- **Task item**
A bare count is the expected answer, namely the number of lines in the records that have the word "border".

[Front-end code change data]
##############################

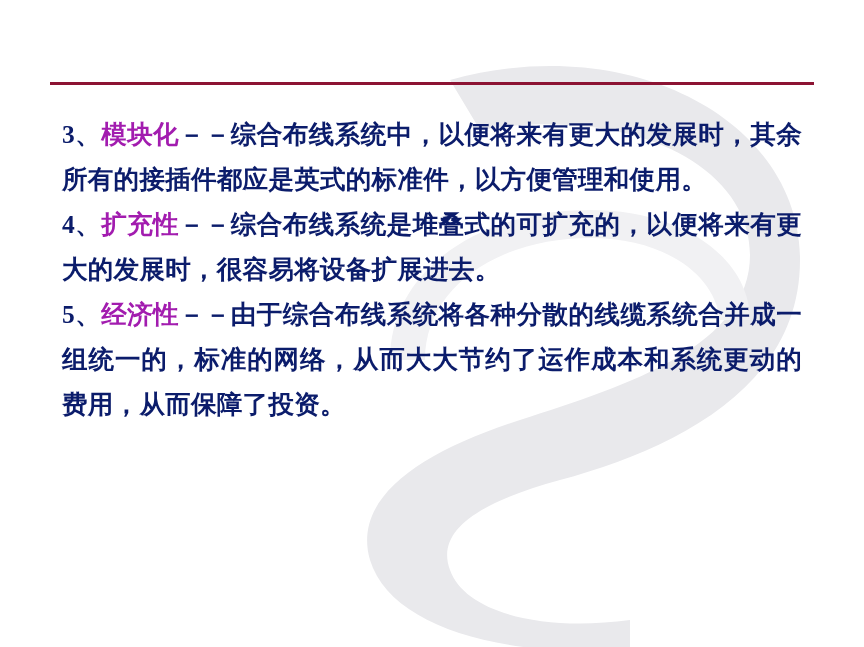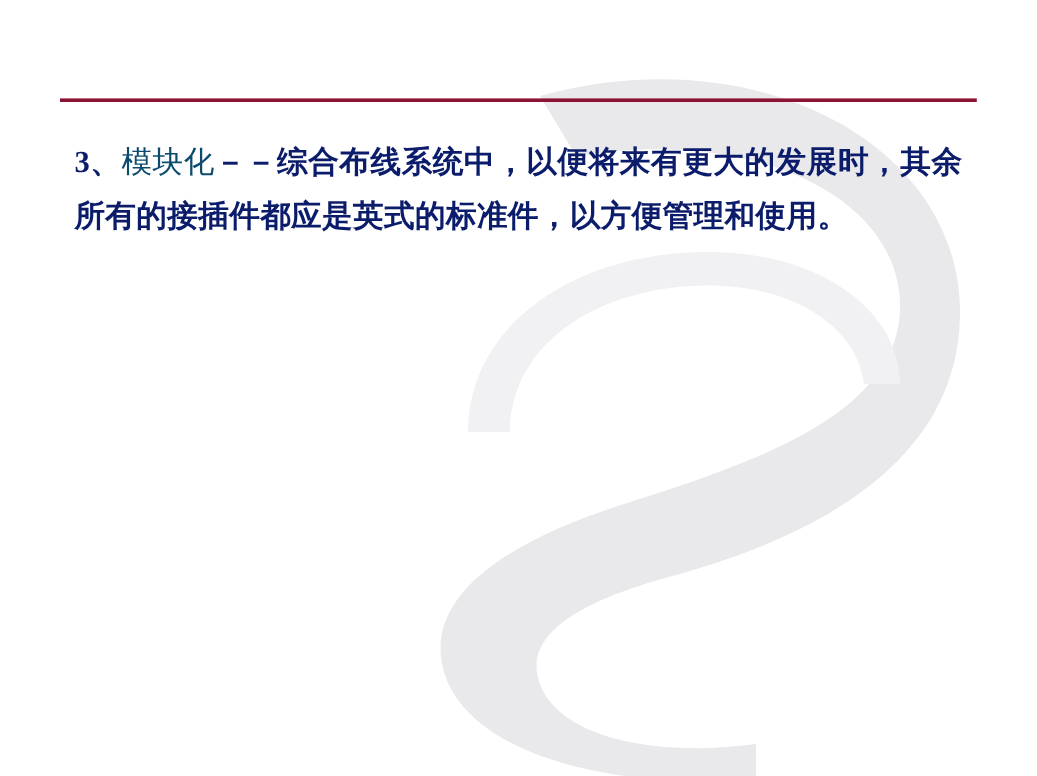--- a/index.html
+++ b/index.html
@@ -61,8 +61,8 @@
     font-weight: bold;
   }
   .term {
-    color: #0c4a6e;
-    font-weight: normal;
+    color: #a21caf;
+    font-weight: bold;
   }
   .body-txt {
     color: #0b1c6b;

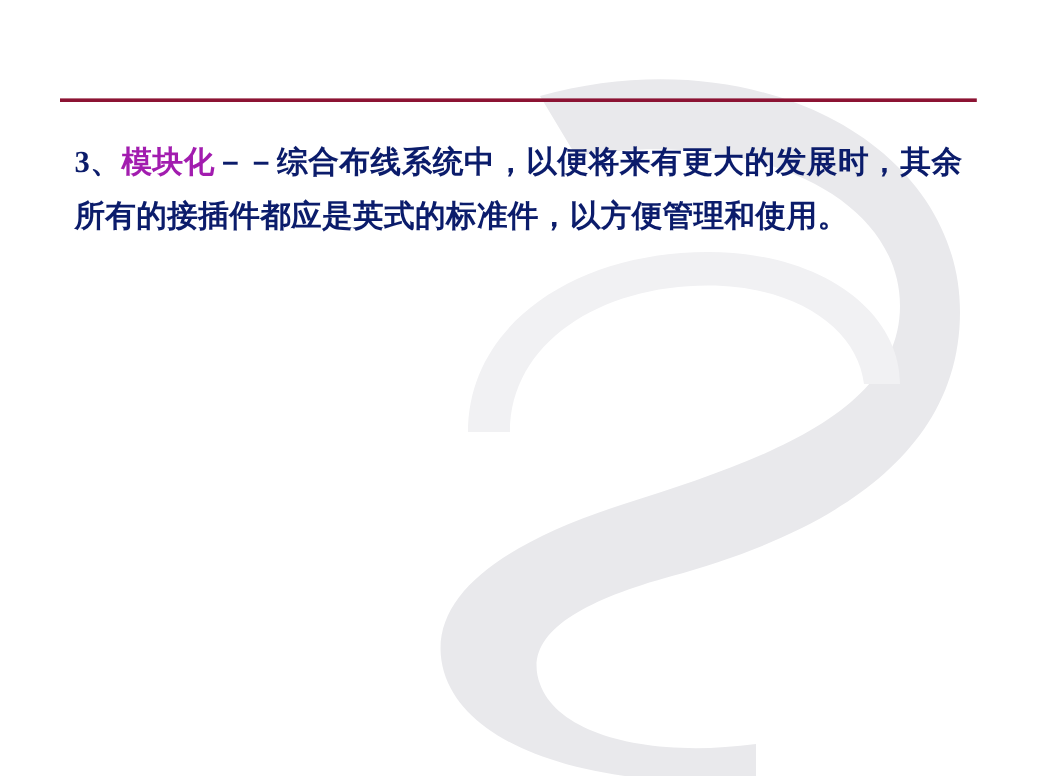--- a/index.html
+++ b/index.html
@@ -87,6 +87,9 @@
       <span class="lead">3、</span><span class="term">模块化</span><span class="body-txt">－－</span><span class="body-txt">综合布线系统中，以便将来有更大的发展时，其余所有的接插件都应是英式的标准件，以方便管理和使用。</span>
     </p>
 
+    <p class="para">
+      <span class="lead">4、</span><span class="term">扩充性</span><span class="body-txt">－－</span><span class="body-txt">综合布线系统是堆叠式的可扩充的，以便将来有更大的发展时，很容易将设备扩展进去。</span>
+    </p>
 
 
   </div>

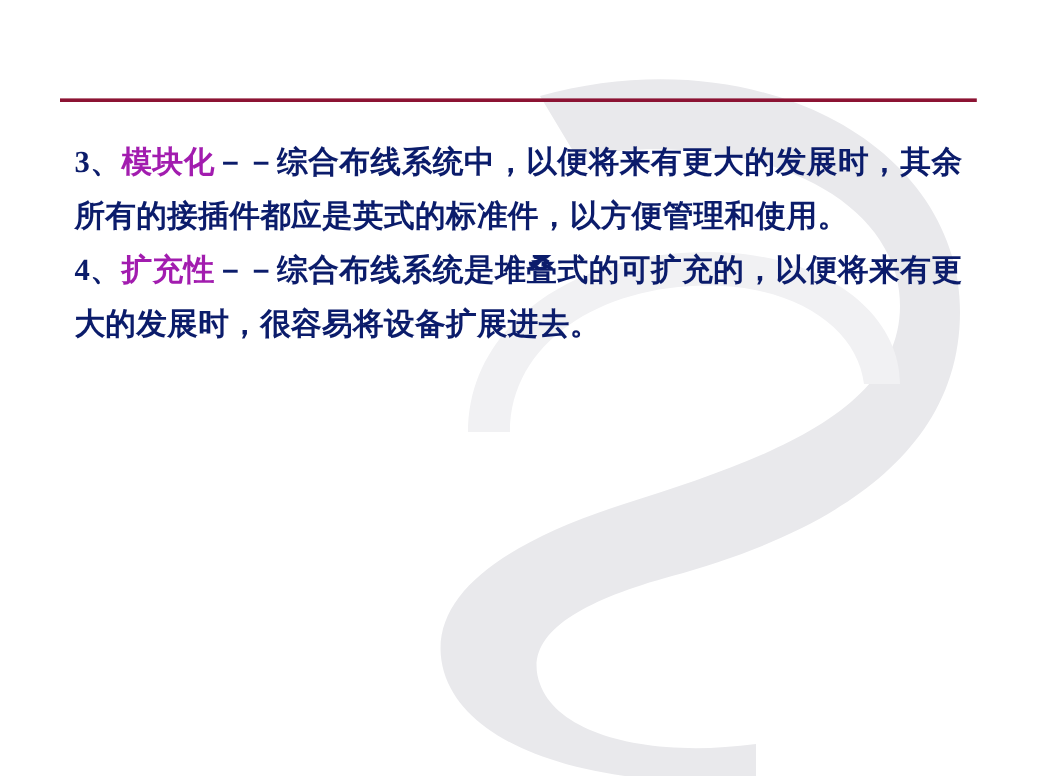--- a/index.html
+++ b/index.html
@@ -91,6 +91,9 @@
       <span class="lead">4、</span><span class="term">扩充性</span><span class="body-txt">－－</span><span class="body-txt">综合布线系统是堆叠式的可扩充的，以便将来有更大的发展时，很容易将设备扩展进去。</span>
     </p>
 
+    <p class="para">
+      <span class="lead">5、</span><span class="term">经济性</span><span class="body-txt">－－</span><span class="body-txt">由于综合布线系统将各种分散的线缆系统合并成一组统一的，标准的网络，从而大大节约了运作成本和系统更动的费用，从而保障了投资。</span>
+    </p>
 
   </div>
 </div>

##############################

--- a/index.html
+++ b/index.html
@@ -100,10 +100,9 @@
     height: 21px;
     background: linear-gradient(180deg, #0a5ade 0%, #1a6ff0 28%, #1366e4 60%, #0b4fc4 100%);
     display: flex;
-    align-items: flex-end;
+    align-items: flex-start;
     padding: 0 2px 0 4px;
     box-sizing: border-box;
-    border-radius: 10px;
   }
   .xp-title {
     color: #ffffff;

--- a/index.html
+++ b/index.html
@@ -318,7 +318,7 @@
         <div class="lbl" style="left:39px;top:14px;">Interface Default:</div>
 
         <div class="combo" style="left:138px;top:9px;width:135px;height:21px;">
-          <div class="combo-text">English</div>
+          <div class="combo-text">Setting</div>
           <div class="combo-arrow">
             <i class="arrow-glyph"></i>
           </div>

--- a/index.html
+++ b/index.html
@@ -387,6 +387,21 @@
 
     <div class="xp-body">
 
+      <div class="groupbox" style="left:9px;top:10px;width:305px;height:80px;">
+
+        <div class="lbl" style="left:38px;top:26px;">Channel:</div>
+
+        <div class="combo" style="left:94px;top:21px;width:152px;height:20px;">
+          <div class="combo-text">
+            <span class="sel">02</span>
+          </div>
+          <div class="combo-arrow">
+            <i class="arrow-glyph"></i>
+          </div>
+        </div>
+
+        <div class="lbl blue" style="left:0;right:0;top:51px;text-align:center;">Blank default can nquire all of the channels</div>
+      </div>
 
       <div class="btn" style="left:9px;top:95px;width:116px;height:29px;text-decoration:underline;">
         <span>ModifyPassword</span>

##############################

- **Written solution**
2